Where the line with "n34, n41, n79" appears in the records below, start there and transcribe each line exactly through the last.

........

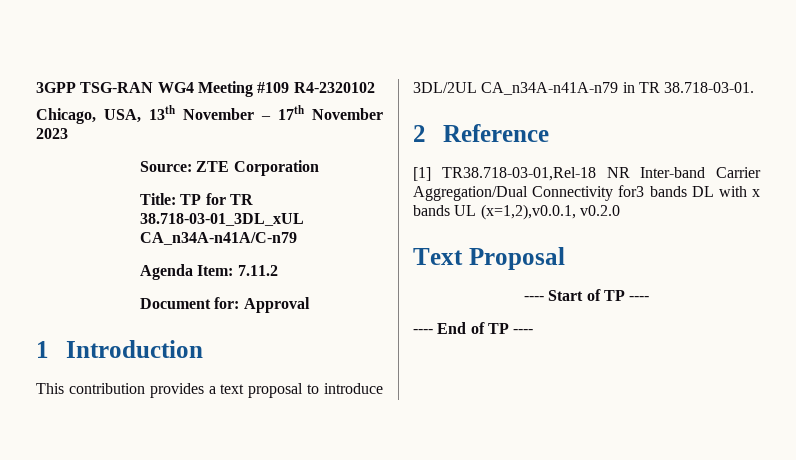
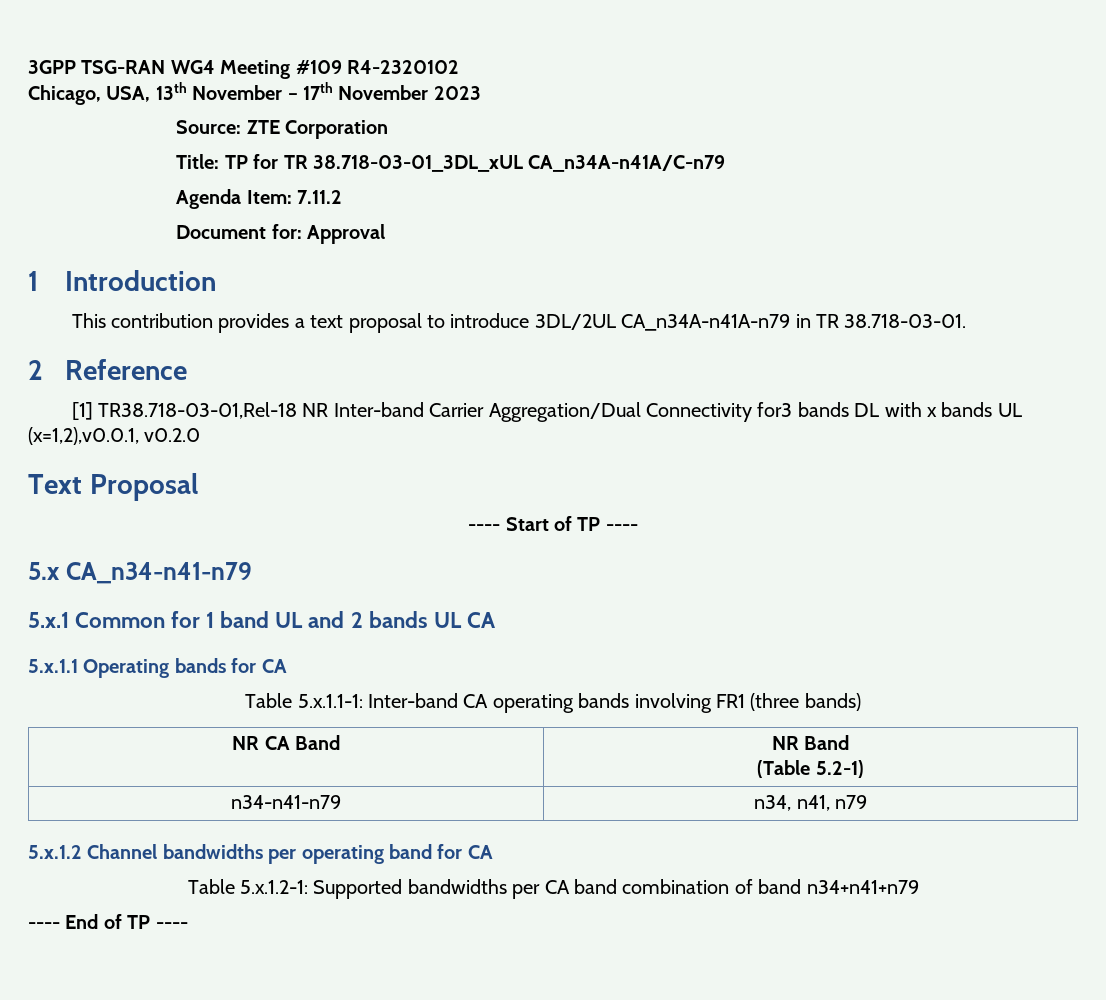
+ 5.x CA_n34-n41-n79
+ 5.x.1 Common for 1 band UL and 2 bands UL CA
+ 5.x.1.1 Operating bands for CA
+ Table 5.x.1.1-1: Inter-band CA operating bands involving FR1 (three bands)
+ NR CA Band | NR Band
+ (Table 5.2-1)
+ n34-n41-n79 | n34, n41, n79
+ 5.x.1.2 Channel bandwidths per operating band for CA
+ Table 5.x.1.2-1: Supported bandwidths per CA band combination of band n34+n41+n79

........

**Completed task:**
+ n34-n41-n79 | n34, n41, n79
+ 5.x.1.2 Channel bandwidths per operating band for CA
+ Table 5.x.1.2-1: Supported bandwidths per CA band combination of band n34+n41+n79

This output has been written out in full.